* _Task brief_: The copy has to match the records word for word and include no pictures.

▼

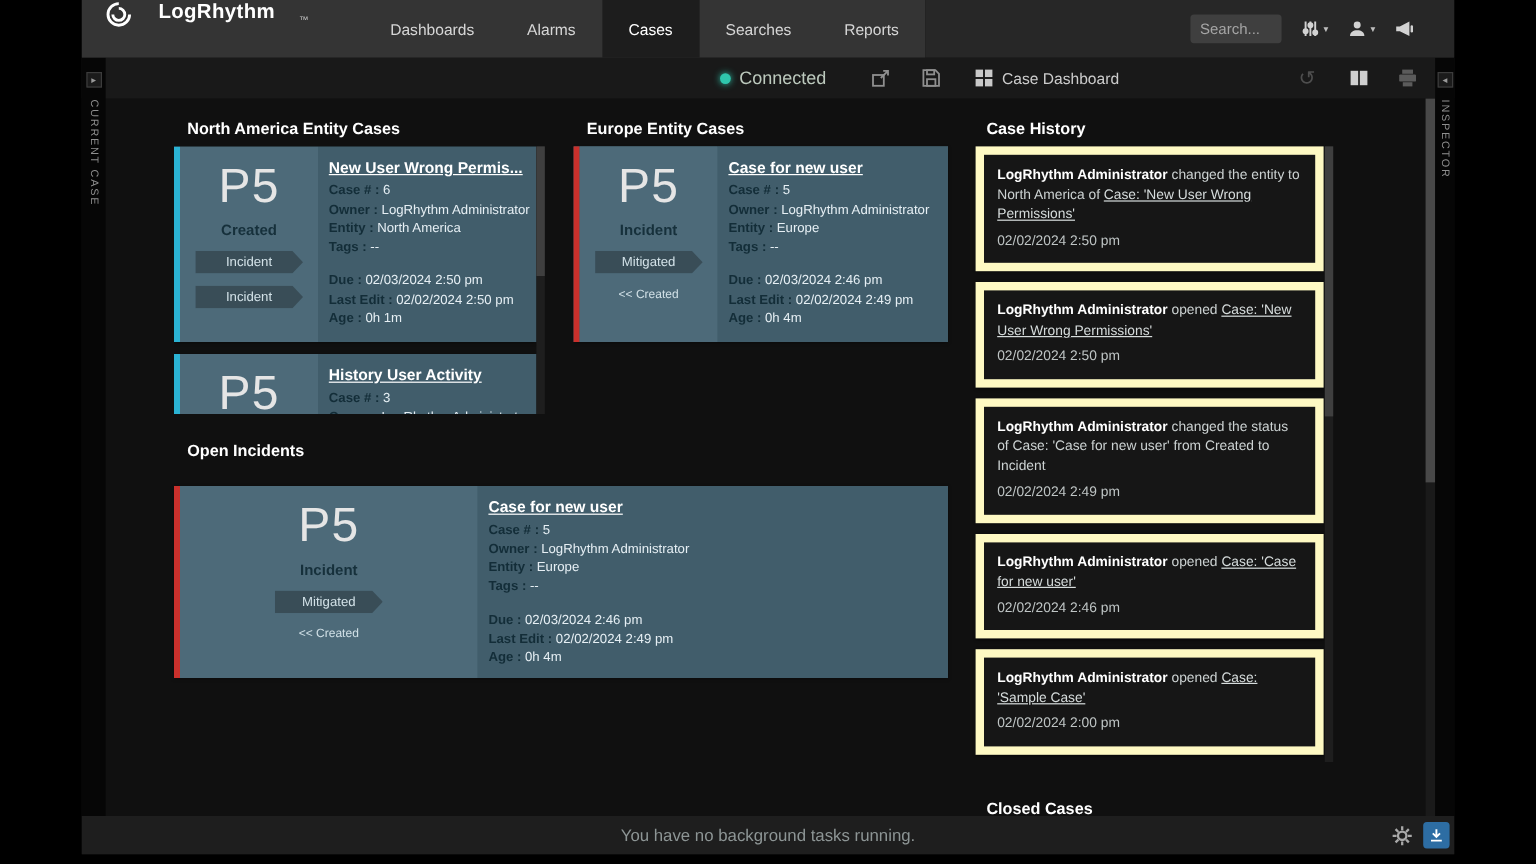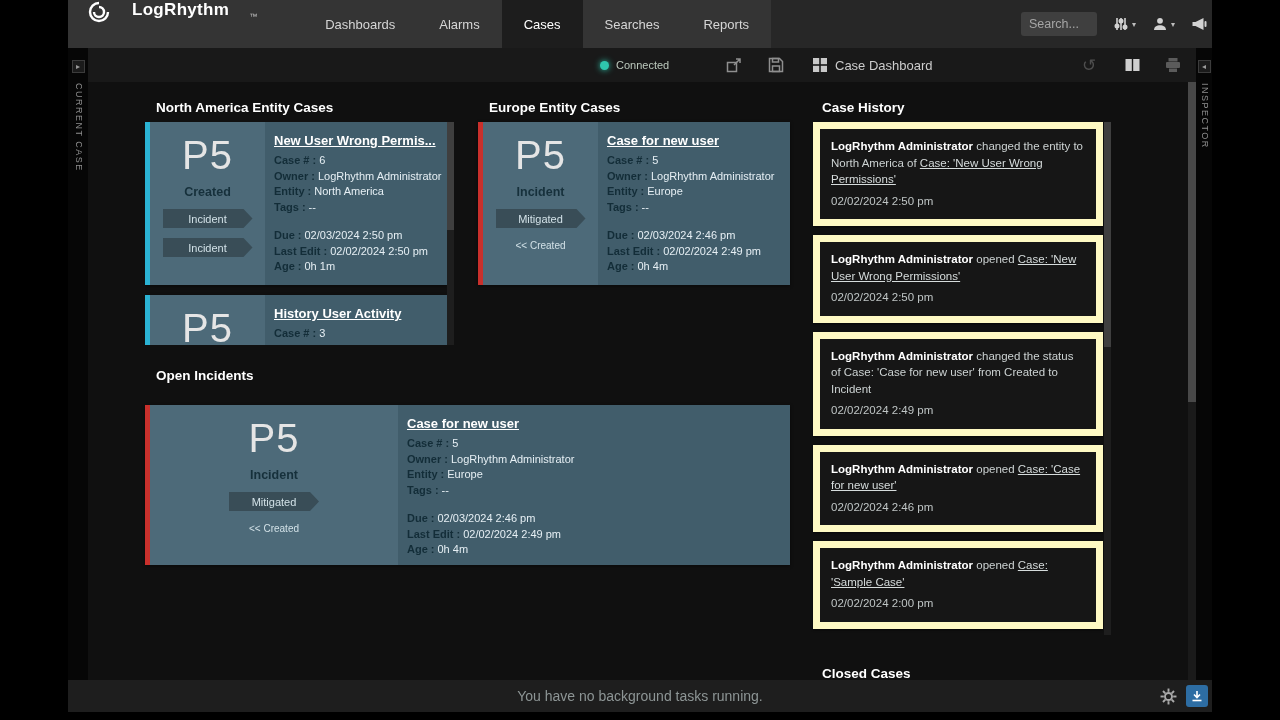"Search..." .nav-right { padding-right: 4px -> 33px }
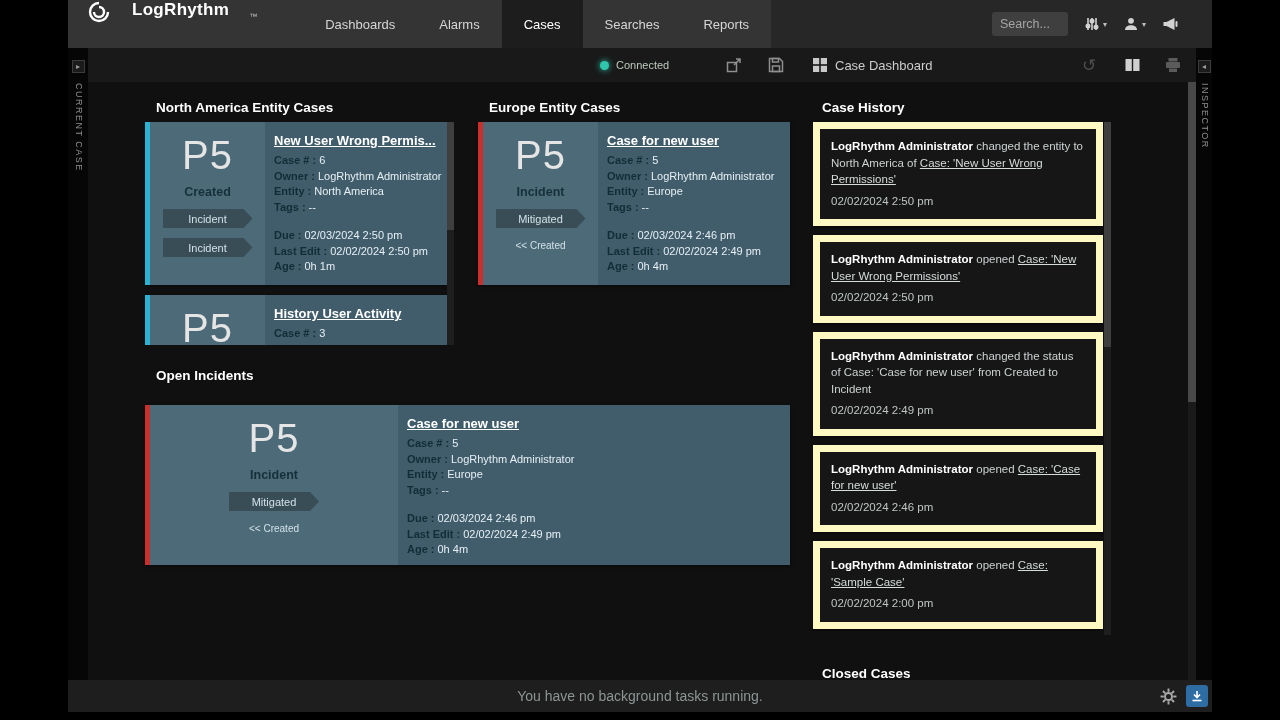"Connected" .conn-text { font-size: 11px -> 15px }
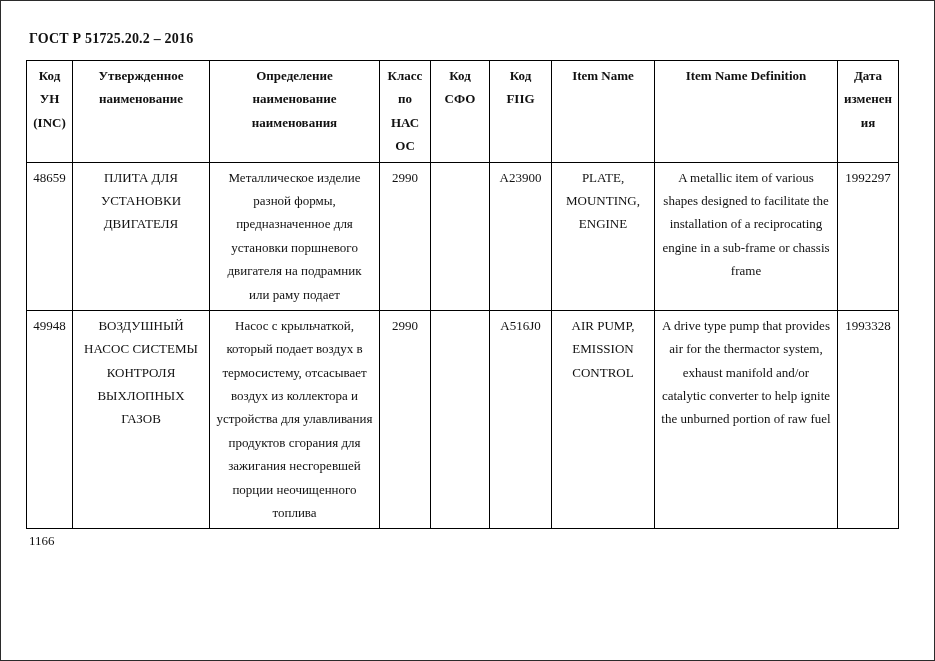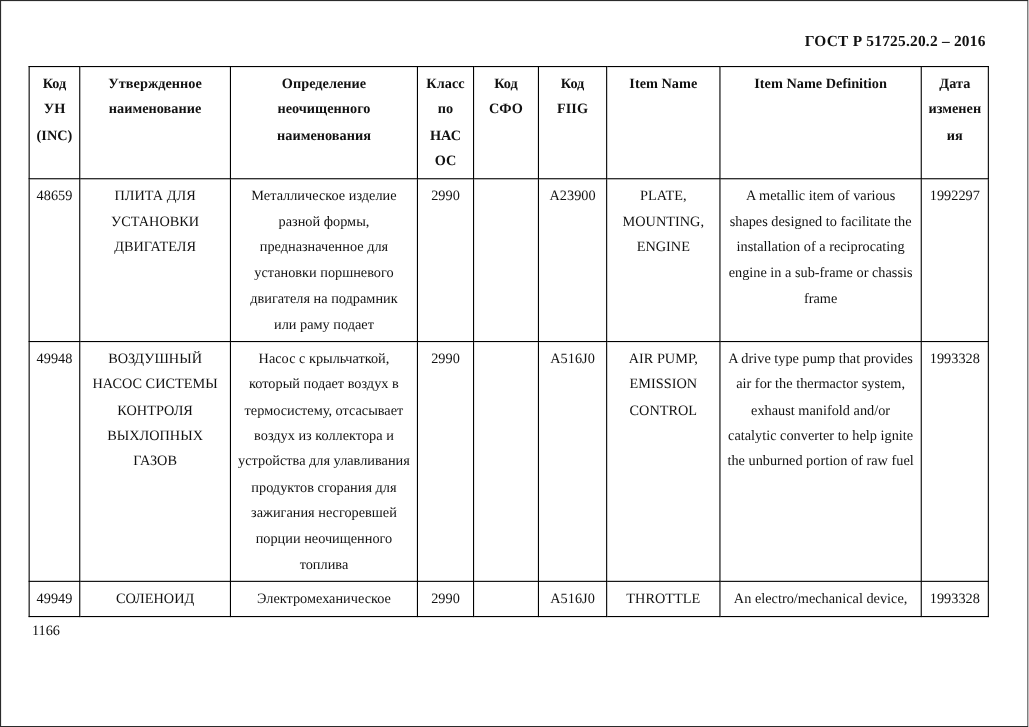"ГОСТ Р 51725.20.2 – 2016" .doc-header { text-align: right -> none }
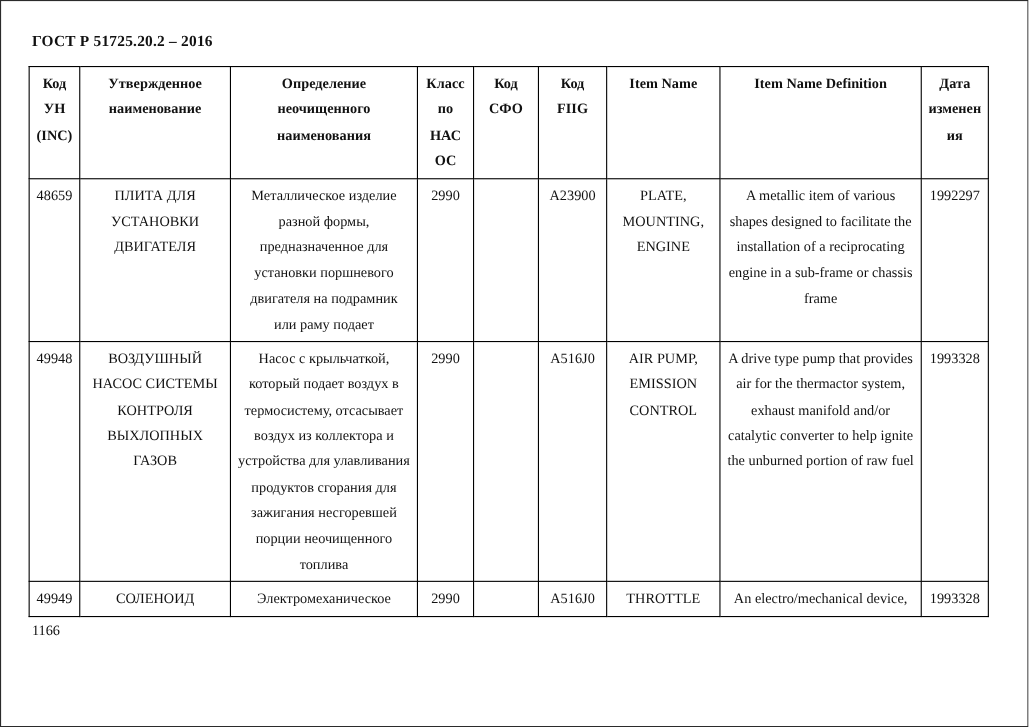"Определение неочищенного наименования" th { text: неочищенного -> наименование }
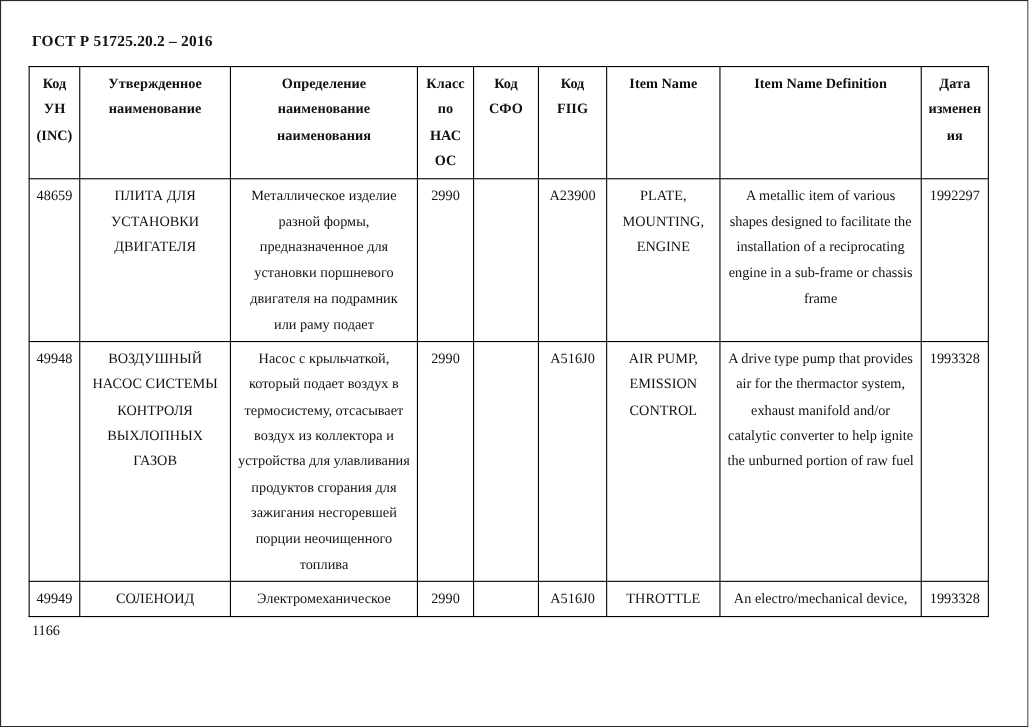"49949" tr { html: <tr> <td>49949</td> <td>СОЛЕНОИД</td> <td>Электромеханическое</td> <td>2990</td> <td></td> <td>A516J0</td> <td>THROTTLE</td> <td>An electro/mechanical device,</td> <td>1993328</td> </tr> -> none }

▲

* _Solved exercise_:
"Search..." .nav-right { padding-right: 4px -> 33px }
"Connected" .conn-text { font-size: 11px -> 15px }
"ГОСТ Р 51725.20.2 – 2016" .doc-header { text-align: right -> none }
"Определение неочищенного наименования" th { text: неочищенного -> наименование }
"49949" tr { html: <tr> <td>49949</td> <td>СОЛЕНОИД</td> <td>Электромеханическое</td> <td>2990</td> <td></td> <td>A516J0</td> <td>THROTTLE</td> <td>An electro/mechanical device,</td> <td>1993328</td> </tr> -> none }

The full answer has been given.